I first raised this matter with the marketing guru for a large law firm. He advised me that “women is a stronger term than female and that’s why law firms keep calling female attorneys women attorneys.” That made some sense. It struck me as similar to our strong reluctance to use it to refer to a person of unknown gender.
But then a lady lawyer objected with this:
Women attorneys is one of my pet peeves! Not only is it ungrammatical, to me it carries a dismissive tone. Much along the lines someone might sniff at women drivers, it seems to create a differential category for female attorneys. By using the noun as an adjective, it suggests there is something beyond sex that is different about female attorneys. The marketing guru is unwittingly correct — women is a much stronger term, and that’s why it’s damaging. I never refer to myself as a woman attorney. I am simply an attorney, and my sex is female, not that the one has anything to do with the other.
That made sense.
I asked an englician* friend of mine, and she said the law firms are using women as an attributive noun, like the truck in truck driver or the school in school teacher.

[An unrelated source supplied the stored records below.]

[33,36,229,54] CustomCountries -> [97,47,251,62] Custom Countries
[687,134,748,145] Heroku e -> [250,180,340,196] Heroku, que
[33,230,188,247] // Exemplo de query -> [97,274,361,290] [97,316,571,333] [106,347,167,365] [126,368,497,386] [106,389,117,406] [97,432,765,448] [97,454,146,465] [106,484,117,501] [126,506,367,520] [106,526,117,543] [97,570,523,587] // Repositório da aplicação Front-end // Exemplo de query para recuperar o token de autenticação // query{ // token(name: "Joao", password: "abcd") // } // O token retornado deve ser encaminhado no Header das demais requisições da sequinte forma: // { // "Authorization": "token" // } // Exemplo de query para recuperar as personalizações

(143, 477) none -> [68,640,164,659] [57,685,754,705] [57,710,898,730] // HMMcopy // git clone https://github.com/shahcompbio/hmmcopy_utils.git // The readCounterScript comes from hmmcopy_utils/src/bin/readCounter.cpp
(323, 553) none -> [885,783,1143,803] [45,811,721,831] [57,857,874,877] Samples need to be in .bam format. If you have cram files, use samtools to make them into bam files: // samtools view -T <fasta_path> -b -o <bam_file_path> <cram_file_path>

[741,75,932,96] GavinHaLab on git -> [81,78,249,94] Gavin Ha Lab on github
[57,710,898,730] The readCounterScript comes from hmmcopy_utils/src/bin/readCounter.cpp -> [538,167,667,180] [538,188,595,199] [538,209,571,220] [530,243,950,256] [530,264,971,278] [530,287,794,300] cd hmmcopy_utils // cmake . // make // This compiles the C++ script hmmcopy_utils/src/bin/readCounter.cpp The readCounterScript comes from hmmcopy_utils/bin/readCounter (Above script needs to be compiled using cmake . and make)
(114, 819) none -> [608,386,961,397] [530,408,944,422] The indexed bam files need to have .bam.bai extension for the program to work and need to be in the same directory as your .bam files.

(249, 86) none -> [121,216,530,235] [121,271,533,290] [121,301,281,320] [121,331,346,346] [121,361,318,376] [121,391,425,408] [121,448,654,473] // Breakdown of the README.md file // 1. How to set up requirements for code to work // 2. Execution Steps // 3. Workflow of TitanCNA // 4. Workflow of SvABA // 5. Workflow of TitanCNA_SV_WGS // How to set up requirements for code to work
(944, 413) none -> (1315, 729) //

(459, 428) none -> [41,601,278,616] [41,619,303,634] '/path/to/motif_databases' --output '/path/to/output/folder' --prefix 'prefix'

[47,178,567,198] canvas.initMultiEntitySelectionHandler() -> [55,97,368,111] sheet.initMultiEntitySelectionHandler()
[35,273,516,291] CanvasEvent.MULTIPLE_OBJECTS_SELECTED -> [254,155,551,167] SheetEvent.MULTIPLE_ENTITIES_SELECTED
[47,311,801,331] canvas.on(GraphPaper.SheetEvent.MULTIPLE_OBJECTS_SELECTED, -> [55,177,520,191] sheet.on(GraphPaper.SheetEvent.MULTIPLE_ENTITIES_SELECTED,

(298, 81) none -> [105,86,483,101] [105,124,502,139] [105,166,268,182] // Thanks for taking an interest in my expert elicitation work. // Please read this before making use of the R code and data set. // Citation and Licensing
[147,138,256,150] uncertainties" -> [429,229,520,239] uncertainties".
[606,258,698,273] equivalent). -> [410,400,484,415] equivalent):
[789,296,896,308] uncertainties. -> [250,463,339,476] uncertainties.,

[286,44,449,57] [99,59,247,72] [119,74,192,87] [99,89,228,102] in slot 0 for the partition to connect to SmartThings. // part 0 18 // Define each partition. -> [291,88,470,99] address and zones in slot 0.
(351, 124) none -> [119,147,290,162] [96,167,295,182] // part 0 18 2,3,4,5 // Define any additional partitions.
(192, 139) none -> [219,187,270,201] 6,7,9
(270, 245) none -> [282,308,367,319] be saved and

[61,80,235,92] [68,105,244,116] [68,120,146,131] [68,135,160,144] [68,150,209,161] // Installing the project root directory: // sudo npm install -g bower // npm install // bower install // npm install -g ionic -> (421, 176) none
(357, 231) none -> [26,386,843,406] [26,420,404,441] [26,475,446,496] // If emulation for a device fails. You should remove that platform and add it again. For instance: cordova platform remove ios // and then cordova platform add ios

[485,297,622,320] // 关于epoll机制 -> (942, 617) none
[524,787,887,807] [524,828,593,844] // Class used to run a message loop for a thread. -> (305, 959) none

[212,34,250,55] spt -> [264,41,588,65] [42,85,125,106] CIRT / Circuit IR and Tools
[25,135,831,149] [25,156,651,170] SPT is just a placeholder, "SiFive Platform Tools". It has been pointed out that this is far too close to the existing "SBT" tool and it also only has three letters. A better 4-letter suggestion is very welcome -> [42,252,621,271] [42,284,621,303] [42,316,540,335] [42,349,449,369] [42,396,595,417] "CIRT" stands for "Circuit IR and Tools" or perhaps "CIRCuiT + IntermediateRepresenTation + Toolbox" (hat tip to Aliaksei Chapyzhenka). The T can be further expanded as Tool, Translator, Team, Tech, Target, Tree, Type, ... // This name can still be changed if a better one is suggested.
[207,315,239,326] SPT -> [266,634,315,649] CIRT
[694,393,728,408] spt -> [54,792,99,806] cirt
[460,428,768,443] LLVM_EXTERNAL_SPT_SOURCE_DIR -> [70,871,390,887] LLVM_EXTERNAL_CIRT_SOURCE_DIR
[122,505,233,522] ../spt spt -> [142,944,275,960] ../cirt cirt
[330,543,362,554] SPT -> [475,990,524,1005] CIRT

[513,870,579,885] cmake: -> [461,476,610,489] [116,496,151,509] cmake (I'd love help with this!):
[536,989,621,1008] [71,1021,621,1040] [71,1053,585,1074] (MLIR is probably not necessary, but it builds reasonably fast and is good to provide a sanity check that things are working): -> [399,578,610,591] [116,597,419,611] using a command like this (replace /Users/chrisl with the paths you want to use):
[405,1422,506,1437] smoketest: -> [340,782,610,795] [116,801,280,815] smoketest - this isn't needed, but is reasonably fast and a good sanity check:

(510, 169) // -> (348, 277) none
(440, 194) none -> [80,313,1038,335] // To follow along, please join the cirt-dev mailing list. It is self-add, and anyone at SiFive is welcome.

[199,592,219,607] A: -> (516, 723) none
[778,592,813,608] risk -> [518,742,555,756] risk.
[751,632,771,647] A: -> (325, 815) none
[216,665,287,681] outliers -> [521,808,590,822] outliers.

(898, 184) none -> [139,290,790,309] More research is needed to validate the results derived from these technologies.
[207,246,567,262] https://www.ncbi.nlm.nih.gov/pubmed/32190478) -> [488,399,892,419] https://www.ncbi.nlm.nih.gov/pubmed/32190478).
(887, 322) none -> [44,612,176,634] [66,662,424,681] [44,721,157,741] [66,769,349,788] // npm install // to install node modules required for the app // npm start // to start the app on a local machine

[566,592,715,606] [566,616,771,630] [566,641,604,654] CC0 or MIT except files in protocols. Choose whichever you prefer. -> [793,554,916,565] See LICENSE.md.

That made sense, too. But then why doesn’t anyone ever use man as an attributive noun, as in man nurse? Why treat the gals differently than the guys? Is that not sexist?
Just recently, I ran across this post written by a lady lawyer, and I asked her why she called female lawyers women lawyers. She didn’t know, and she asked if I had any theories on this. I thought about it some and came up with this:
I’ve got not so much as a theory, but a hypothesis, and it goes like this: the origin of the use of woman as an adjective is that stereotypical creature known as Joe Sixpack.
Now . . . one day, Joe (who never had a strong command of English) is driving along, and he’s not paying close attention to the road ahead. (Likely, he’s adjusting his car’s radio so he can listen to a ball game.) All of a sudden, Joe looks up and sees a car in his way. He hits the brakes and swerves. When he realizes a woman is driving that car in his way, he yells out his window: “Woman Driver!” Other drivers hear it, and the terms comes to life.
In other words, I supposed a man came up with the term and that he meant it in a dismissive way.
My hypothesis was wrong. It seems likely the term women lawyers was introduced by a woman — a lawyer, no less. In this article titled Women Lawyers in the United States, Lelia Robinson, a female attorney, consistently referred to female attorneys as women attorneys. And that was well over 100 years ago!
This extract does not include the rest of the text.